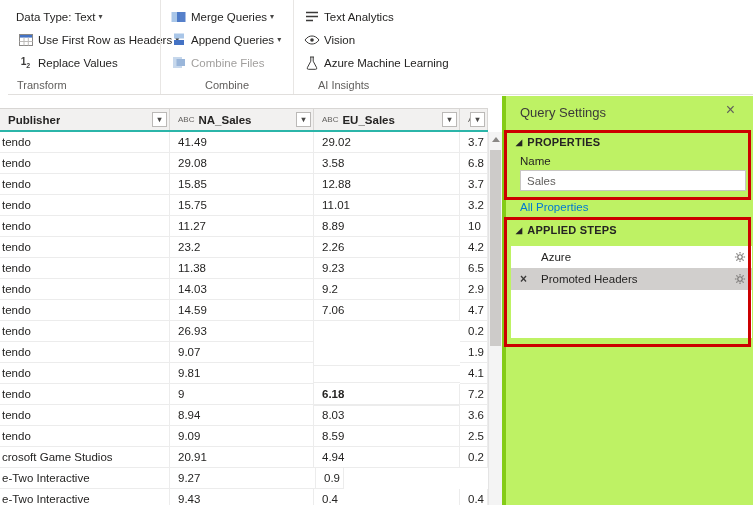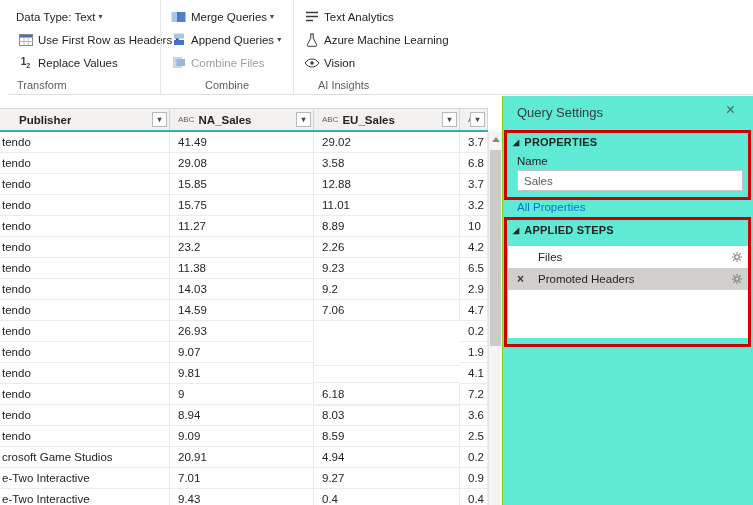--- a/index.html
+++ b/index.html
@@ -149,20 +149,20 @@
         </div>
         <div class="ritem">
           <span class="ricon">
-            <svg width="12" height="14" viewBox="0 0 12 14">
-              <path d="M4 1h4M4.8 1v4.2L1.4 11.6a1.2 1.2 0 0 0 1.1 1.7h7a1.2 1.2 0 0 0 1.1-1.7L7.2 5.2V1" fill="none" stroke="#3b3a39"></path>
-            </svg>
-          </span>
-          <span>Azure Machine Learning</span>
-        </div>
-        <div class="ritem">
-          <span class="ricon">
             <svg width="16" height="10" viewBox="0 0 16 10">
               <path d="M1 5C3.4 1.8 5.7 1 8 1s4.6.8 7 4c-2.4 3.2-4.7 4-7 4S3.4 8.2 1 5z" fill="none" stroke="#3b3a39"></path>
               <circle cx="8" cy="5" r="1.8" fill="#3b3a39"></circle>
             </svg>
           </span>
           <span>Vision</span>
+        </div>
+        <div class="ritem">
+          <span class="ricon">
+            <svg width="12" height="14" viewBox="0 0 12 14">
+              <path d="M4 1h4M4.8 1v4.2L1.4 11.6a1.2 1.2 0 0 0 1.1 1.7h7a1.2 1.2 0 0 0 1.1-1.7L7.2 5.2V1" fill="none" stroke="#3b3a39"></path>
+            </svg>
+          </span>
+          <span>Azure Machine Learning</span>
         </div>
         <div class="rgroup-label">AI Insights</div>
       </div>

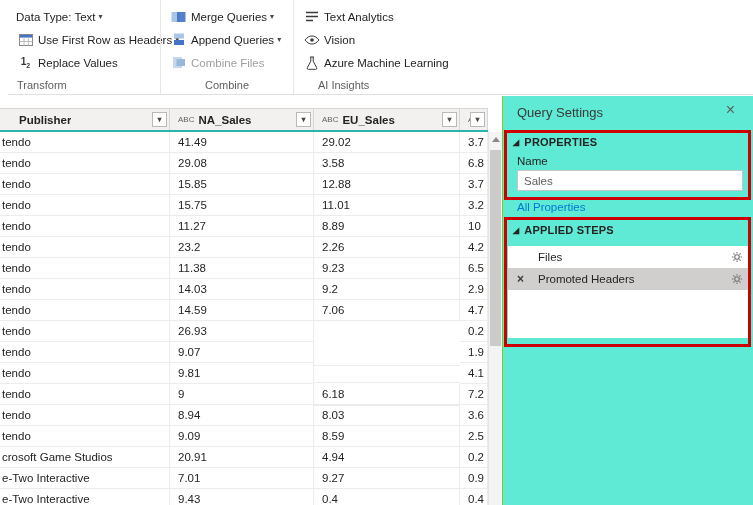--- a/index.html
+++ b/index.html
@@ -28,7 +28,7 @@
                border-top:1px solid #d8d6d4;box-sizing:border-box;}
   .hcell{box-sizing:border-box;position:relative;display:flex;align-items:center;flex:none;
          border-right:1px solid #d8d6d4;padding:0 2px 0 8px;font-weight:bold;font-size:11.5px;overflow:hidden;}
-  .hcell.first{padding-left:19px;}
+  .hcell.first{padding-left:8px;}
   .tbadge{font-size:8px;color:#605e5c;margin-right:4px;font-weight:normal;}
   .hname{overflow:hidden;white-space:nowrap;}
   .fbtn{position:absolute;right:2px;top:3px;width:15px;height:15px;background:#fff;

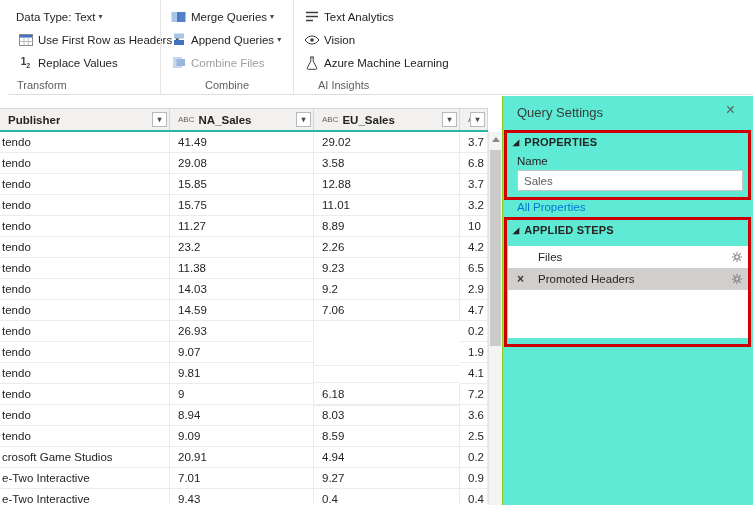--- a/index.html
+++ b/index.html
@@ -50,8 +50,8 @@
   .vs-thumb{position:absolute;top:18px;left:1px;right:1px;height:196px;background:#cdcbc9;}
 
   
-  .panel{position:absolute;left:502px;top:96px;right:0;bottom:0;background:#5eead4;
-         border-left:1px solid #84cc16;box-sizing:border-box;text-decoration:underline;}
+  .panel{position:absolute;left:502px;top:96px;right:0;bottom:0;background:#bef264;
+         border-left:4px solid #84cc16;box-sizing:border-box;text-decoration:underline;}
   .panel-title{position:absolute;top:9px;left:14px;font-size:13px;color:#3b3a39;}
   .panel-close{position:absolute;top:6px;right:18px;font-size:16px;color:#605e5c;line-height:1;cursor:pointer;}
   .sec-head{position:absolute;left:10px;font-size:11px;font-weight:bold;color:#252423;

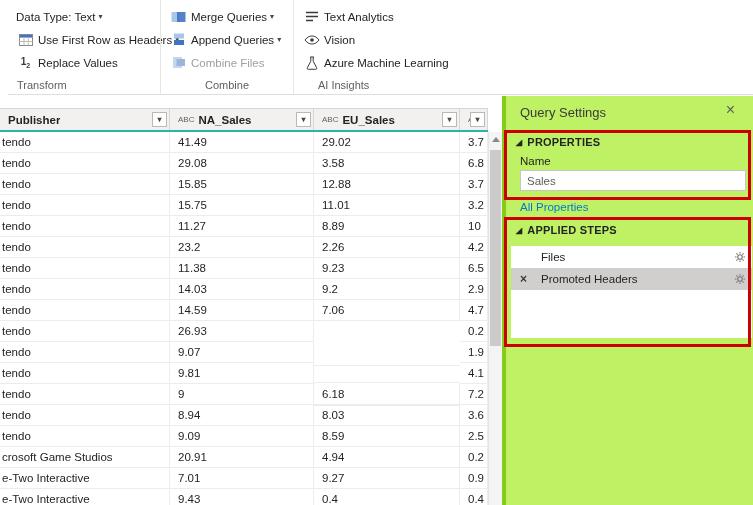--- a/index.html
+++ b/index.html
@@ -336,7 +336,7 @@
     </div>
     <div class="steps-list" id="steps-list">
         <div class="step">
-          <span class="slabel">Files</span>
+          <span class="slabel">Azure</span>
           <span class="gear">
             <svg width="12" height="12" viewBox="0 0 16 16">
               <g stroke="#797775" stroke-width="1.5" fill="none">

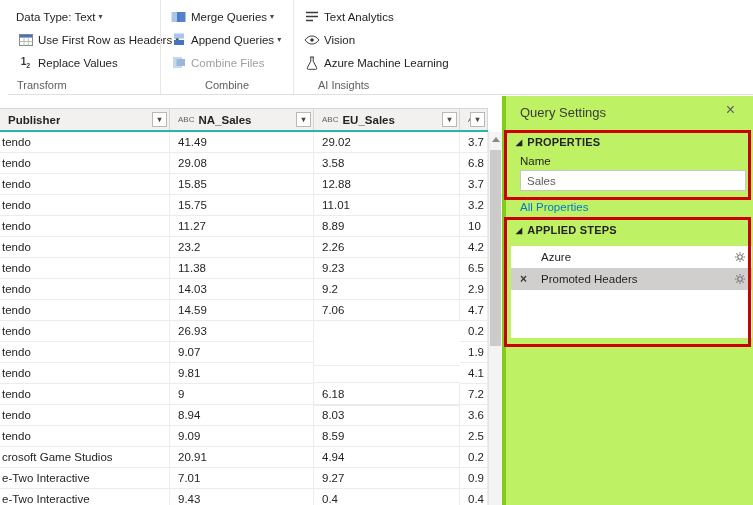--- a/index.html
+++ b/index.html
@@ -275,7 +275,7 @@
         <div class="grow">
           <div class="gcell first" style="width: 170px;">tendo</div>
           <div class="gcell" style="width: 144px;">9</div>
-          <div class="gcell" style="width: 146px;">6.18</div>
+          <div class="gcell" style="width: 146px; font-weight: bold;">6.18</div>
           <div class="gcell" style="width: 28px;">7.2</div>
         </div>
         <div class="grow">

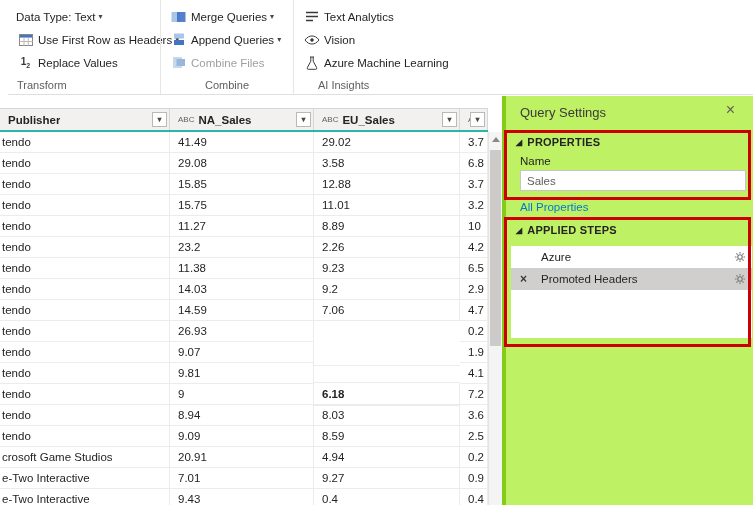--- a/index.html
+++ b/index.html
@@ -298,7 +298,6 @@
         </div>
         <div class="grow">
           <div class="gcell first" style="width: 170px;">e-Two Interactive</div>
-          <div class="gcell" style="width: 144px;">7.01</div>
           <div class="gcell" style="width: 146px;">9.27</div>
           <div class="gcell" style="width: 28px;">0.9</div>
         </div>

== Task prompt ==
With the pictures left aside, set down each entry above exactly as it stands.

== Result of the task ==
--- a/index.html
+++ b/index.html
@@ -149,20 +149,20 @@
         </div>
         <div class="ritem">
           <span class="ricon">
-            <svg width="12" height="14" viewBox="0 0 12 14">
-              <path d="M4 1h4M4.8 1v4.2L1.4 11.6a1.2 1.2 0 0 0 1.1 1.7h7a1.2 1.2 0 0 0 1.1-1.7L7.2 5.2V1" fill="none" stroke="#3b3a39"></path>
-            </svg>
-          </span>
-          <span>Azure Machine Learning</span>
-        </div>
-        <div class="ritem">
-          <span class="ricon">
             <svg width="16" height="10" viewBox="0 0 16 10">
               <path d="M1 5C3.4 1.8 5.7 1 8 1s4.6.8 7 4c-2.4 3.2-4.7 4-7 4S3.4 8.2 1 5z" fill="none" stroke="#3b3a39"></path>
               <circle cx="8" cy="5" r="1.8" fill="#3b3a39"></circle>
             </svg>
           </span>
           <span>Vision</span>
+        </div>
+        <div class="ritem">
+          <span class="ricon">
+            <svg width="12" height="14" viewBox="0 0 12 14">
+              <path d="M4 1h4M4.8 1v4.2L1.4 11.6a1.2 1.2 0 0 0 1.1 1.7h7a1.2 1.2 0 0 0 1.1-1.7L7.2 5.2V1" fill="none" stroke="#3b3a39"></path>
+            </svg>
+          </span>
+          <span>Azure Machine Learning</span>
         </div>
         <div class="rgroup-label">AI Insights</div>
       </div>

--- a/index.html
+++ b/index.html
@@ -28,7 +28,7 @@
                border-top:1px solid #d8d6d4;box-sizing:border-box;}
   .hcell{box-sizing:border-box;position:relative;display:flex;align-items:center;flex:none;
          border-right:1px solid #d8d6d4;padding:0 2px 0 8px;font-weight:bold;font-size:11.5px;overflow:hidden;}
-  .hcell.first{padding-left:19px;}
+  .hcell.first{padding-left:8px;}
   .tbadge{font-size:8px;color:#605e5c;margin-right:4px;font-weight:normal;}
   .hname{overflow:hidden;white-space:nowrap;}
   .fbtn{position:absolute;right:2px;top:3px;width:15px;height:15px;background:#fff;

--- a/index.html
+++ b/index.html
@@ -50,8 +50,8 @@
   .vs-thumb{position:absolute;top:18px;left:1px;right:1px;height:196px;background:#cdcbc9;}
 
   
-  .panel{position:absolute;left:502px;top:96px;right:0;bottom:0;background:#5eead4;
-         border-left:1px solid #84cc16;box-sizing:border-box;text-decoration:underline;}
+  .panel{position:absolute;left:502px;top:96px;right:0;bottom:0;background:#bef264;
+         border-left:4px solid #84cc16;box-sizing:border-box;text-decoration:underline;}
   .panel-title{position:absolute;top:9px;left:14px;font-size:13px;color:#3b3a39;}
   .panel-close{position:absolute;top:6px;right:18px;font-size:16px;color:#605e5c;line-height:1;cursor:pointer;}
   .sec-head{position:absolute;left:10px;font-size:11px;font-weight:bold;color:#252423;

--- a/index.html
+++ b/index.html
@@ -336,7 +336,7 @@
     </div>
     <div class="steps-list" id="steps-list">
         <div class="step">
-          <span class="slabel">Files</span>
+          <span class="slabel">Azure</span>
           <span class="gear">
             <svg width="12" height="12" viewBox="0 0 16 16">
               <g stroke="#797775" stroke-width="1.5" fill="none">

--- a/index.html
+++ b/index.html
@@ -275,7 +275,7 @@
         <div class="grow">
           <div class="gcell first" style="width: 170px;">tendo</div>
           <div class="gcell" style="width: 144px;">9</div>
-          <div class="gcell" style="width: 146px;">6.18</div>
+          <div class="gcell" style="width: 146px; font-weight: bold;">6.18</div>
           <div class="gcell" style="width: 28px;">7.2</div>
         </div>
         <div class="grow">

--- a/index.html
+++ b/index.html
@@ -298,7 +298,6 @@
         </div>
         <div class="grow">
           <div class="gcell first" style="width: 170px;">e-Two Interactive</div>
-          <div class="gcell" style="width: 144px;">7.01</div>
           <div class="gcell" style="width: 146px;">9.27</div>
           <div class="gcell" style="width: 28px;">0.9</div>
         </div>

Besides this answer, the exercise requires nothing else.